Trauerkränze auf dem Fußballfeld mit Text: Wir trauern um Robert Enke.

 

Am 10. November 2009 warf sich der beliebte Sportler vor einen Zug und beendete damit sein Leben, das er aufgrund schwerer Depressionen nicht mehr ertragen konnte.

Wir von der DDL werden diesen Tag ebenso wenig vergessen wie diejenigen, die Robert Enke nahe standen und ihn verehrten. Die folgenden Tage über standen bei uns die Telefone nicht mehr still. Beispielsweise wollten schockierte Sportberichterstatter wissen, wie es möglich sei, dass ein aktiver und kämpferischer Mann wie Robert Enke sich in einem solchen seelischen Zustand befinden kann. Wir versuchten so gut es ging, das Unerklärliche zu erklären.

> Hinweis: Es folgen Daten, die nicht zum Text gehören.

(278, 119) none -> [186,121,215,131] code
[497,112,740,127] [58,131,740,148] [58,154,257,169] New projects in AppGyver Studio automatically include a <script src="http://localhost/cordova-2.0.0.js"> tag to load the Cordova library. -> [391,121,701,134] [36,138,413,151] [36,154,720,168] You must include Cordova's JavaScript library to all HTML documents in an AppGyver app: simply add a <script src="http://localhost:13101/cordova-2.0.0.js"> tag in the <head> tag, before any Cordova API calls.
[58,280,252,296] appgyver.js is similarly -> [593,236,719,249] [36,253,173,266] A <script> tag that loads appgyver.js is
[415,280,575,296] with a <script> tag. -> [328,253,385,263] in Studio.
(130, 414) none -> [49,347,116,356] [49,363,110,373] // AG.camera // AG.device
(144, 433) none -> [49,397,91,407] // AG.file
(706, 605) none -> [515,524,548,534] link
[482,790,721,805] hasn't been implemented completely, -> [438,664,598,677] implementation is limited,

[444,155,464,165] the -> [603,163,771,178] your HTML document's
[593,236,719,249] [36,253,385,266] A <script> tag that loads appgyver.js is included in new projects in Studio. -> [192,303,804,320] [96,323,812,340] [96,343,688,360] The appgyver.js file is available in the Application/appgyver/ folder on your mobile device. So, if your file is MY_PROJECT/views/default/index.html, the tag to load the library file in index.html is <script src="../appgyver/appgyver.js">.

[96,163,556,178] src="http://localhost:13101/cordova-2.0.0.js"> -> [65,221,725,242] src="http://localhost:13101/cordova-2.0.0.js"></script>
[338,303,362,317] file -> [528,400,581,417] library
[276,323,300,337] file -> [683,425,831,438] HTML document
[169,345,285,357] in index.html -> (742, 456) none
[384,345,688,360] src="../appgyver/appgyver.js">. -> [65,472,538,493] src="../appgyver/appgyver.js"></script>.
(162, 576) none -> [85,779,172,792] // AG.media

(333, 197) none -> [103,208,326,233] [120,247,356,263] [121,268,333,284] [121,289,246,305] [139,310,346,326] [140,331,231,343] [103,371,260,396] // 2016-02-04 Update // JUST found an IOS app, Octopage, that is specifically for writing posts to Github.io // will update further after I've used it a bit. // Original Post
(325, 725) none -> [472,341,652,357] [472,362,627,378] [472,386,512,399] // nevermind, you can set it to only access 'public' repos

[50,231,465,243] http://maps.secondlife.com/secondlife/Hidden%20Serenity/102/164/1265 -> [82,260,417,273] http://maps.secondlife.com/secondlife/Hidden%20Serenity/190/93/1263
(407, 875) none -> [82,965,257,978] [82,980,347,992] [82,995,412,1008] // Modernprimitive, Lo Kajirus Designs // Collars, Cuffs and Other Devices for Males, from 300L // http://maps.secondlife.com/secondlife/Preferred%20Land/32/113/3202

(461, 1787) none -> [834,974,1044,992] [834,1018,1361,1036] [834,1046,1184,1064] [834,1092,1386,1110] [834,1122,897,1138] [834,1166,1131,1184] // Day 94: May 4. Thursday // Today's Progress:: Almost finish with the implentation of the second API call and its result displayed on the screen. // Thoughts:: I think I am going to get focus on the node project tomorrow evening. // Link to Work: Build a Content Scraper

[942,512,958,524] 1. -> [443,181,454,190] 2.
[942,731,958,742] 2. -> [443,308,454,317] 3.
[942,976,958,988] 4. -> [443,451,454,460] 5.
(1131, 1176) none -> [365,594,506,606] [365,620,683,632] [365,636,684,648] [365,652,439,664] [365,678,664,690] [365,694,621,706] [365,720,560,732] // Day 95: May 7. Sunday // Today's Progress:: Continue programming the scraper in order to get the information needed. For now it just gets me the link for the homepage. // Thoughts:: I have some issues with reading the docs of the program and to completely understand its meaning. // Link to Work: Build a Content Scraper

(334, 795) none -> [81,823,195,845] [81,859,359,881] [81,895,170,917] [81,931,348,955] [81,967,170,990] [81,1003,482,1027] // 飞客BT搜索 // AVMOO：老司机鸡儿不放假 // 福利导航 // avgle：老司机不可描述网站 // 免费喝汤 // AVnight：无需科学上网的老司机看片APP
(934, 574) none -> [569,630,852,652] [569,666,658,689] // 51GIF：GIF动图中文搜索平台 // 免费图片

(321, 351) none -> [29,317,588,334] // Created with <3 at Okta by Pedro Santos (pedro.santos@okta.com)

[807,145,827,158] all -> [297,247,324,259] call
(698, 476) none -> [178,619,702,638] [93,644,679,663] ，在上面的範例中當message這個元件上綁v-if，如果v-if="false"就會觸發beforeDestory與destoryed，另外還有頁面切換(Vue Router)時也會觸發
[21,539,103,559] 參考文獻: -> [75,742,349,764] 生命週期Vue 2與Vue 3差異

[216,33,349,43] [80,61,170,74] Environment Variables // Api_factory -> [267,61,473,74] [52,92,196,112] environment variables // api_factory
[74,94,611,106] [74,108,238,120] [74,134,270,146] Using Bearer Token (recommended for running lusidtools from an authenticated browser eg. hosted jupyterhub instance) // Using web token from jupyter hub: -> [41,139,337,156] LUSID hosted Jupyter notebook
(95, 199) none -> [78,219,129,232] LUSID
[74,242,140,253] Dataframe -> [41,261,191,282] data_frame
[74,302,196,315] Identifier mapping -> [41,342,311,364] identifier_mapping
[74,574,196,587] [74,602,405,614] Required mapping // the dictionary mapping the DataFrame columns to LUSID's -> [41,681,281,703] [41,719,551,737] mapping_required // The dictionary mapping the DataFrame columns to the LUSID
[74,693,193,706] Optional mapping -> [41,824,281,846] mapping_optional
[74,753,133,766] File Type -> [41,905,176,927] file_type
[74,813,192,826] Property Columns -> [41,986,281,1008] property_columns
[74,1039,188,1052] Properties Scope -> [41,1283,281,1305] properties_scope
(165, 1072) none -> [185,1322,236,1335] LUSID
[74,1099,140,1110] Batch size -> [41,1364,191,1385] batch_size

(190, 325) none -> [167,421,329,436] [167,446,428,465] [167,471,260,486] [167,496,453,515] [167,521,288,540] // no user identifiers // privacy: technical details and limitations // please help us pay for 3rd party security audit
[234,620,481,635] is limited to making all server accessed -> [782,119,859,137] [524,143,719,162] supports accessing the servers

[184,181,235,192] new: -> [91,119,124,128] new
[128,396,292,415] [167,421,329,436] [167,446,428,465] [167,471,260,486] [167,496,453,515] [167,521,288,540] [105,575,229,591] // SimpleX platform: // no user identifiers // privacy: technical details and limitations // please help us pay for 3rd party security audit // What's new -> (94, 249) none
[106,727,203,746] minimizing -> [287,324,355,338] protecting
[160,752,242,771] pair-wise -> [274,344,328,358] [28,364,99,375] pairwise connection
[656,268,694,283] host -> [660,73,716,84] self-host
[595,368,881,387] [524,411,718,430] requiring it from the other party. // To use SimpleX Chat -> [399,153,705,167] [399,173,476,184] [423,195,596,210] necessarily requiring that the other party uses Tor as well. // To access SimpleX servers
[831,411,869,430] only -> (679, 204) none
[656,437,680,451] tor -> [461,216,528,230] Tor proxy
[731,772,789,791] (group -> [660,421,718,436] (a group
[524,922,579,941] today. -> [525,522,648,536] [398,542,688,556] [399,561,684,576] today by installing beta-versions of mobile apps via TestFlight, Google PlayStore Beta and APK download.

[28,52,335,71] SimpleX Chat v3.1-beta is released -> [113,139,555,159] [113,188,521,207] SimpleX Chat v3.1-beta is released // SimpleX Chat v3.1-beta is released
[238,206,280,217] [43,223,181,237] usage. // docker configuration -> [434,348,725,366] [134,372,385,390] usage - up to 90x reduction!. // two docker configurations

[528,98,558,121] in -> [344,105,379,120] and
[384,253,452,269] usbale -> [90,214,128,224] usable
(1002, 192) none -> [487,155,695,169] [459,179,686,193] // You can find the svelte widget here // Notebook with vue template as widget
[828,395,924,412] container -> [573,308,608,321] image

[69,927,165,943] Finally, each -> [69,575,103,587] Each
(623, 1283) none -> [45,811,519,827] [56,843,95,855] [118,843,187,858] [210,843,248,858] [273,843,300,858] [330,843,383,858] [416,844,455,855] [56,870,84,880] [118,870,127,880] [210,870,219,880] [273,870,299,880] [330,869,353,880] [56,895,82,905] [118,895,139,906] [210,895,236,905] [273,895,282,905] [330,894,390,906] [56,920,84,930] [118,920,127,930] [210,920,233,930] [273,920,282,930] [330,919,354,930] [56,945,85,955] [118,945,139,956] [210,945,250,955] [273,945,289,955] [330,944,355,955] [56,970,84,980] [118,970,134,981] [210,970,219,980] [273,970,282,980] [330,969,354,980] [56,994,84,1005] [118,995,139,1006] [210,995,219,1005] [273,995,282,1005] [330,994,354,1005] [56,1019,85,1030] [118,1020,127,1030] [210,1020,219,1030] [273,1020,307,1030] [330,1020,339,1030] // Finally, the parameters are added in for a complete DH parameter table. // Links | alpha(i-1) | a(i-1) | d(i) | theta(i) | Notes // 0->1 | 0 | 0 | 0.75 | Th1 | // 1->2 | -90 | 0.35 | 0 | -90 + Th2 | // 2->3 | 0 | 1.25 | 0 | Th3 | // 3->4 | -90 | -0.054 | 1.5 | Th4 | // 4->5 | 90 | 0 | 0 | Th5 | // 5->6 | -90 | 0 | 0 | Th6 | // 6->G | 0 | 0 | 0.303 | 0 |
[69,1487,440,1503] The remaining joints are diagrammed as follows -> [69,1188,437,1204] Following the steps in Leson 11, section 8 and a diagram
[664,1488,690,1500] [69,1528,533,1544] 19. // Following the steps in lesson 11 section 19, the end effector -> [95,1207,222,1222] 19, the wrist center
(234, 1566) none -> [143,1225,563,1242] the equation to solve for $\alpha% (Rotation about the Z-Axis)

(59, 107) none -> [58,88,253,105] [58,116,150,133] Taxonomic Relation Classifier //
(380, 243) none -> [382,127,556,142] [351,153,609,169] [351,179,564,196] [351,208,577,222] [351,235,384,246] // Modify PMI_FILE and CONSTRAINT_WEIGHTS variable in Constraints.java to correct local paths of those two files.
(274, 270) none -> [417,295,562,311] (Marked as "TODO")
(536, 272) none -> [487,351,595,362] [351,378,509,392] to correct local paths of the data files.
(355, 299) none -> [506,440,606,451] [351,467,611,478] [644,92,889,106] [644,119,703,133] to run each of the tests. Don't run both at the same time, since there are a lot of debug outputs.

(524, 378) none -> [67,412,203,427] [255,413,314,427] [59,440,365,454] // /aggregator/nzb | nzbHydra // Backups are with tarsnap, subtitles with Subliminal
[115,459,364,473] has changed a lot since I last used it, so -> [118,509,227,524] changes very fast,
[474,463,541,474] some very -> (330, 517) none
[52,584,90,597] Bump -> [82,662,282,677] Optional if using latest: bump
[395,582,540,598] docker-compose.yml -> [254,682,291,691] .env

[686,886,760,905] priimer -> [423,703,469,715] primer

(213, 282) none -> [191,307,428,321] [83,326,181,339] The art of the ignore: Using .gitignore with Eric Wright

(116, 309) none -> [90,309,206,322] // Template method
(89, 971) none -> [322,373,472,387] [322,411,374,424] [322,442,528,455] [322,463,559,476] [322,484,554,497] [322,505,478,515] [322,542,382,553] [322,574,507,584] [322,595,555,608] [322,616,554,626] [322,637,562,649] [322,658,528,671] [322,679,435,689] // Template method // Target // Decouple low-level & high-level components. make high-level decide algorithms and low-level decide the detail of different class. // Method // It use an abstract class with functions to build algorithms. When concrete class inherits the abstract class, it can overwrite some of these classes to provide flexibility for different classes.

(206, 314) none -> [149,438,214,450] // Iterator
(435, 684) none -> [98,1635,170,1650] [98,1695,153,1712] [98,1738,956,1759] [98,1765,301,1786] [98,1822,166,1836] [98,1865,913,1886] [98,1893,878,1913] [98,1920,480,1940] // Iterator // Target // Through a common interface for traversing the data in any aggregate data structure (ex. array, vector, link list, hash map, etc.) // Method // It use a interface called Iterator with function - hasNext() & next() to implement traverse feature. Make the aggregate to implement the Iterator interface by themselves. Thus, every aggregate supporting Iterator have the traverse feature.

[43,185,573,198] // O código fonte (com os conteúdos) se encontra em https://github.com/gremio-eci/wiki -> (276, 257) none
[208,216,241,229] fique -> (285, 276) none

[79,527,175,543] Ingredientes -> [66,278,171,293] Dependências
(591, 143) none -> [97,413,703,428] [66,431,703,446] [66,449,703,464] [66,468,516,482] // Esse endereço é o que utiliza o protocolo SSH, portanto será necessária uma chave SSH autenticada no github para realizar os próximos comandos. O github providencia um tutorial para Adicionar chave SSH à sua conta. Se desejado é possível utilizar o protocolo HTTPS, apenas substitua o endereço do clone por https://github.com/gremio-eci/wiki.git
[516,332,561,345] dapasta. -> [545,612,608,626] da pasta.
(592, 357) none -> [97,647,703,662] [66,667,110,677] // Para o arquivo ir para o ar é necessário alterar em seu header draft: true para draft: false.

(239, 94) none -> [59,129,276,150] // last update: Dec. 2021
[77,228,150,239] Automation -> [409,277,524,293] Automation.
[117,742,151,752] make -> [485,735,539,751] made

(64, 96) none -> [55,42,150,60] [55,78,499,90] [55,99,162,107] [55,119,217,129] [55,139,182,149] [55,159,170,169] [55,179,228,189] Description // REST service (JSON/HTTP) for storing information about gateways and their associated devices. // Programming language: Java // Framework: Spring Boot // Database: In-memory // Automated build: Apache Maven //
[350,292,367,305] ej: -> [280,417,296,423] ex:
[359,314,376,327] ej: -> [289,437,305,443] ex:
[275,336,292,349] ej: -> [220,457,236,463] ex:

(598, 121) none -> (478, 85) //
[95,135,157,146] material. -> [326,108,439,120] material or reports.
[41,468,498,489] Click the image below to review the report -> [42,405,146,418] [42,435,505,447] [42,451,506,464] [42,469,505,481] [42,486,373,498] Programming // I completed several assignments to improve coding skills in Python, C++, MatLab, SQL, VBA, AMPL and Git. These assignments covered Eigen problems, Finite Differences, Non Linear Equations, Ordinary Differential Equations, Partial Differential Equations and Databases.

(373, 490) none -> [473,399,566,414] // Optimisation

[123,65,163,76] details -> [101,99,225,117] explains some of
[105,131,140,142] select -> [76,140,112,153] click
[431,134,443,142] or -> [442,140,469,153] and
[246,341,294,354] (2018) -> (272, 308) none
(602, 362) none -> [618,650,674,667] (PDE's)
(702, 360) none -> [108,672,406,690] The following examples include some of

Hunderttausende Depressionskranke in Deutschland bewältigen irgendwie ihren Alltag, aber innerlich sind sie ausgebrannt und verzweifelt. Niemand merkt es. Auch deshalb, weil niemand es merken soll. Über diese Krankheit redet man nicht. Auch heute, fünf Jahre später, fällt dies immer noch schwer. Robert Enkes Tod hat gewiss aufgerüttelt und das öffentliche Interesse an der verborgenen Volkskrankheit scheint heute größer zu sein als vor fünf Jahren. Die Enttabuisierung macht gewisse Fortschritte, ist aber noch lange nicht ausreichend.

Viel unzufriedener sind wir mit dem Gesundheitssystem, welches es sich immer noch leistet, die therapeutische Versorgung so unzureichend zu gestalten, dass nach wie vor monatelange Wartezeiten auf Behandlungstermine und Therapieplätze in Kauf zu nehmen sind. Depressionen sind noch lange nicht eine Krankheit wie jede andere. Wir fürchten, sie wird von der Politik nicht einmal ernst genommen. Denn anders ist dieser laxe Umgang mit einer Volkskrankheit kaum zu erklären.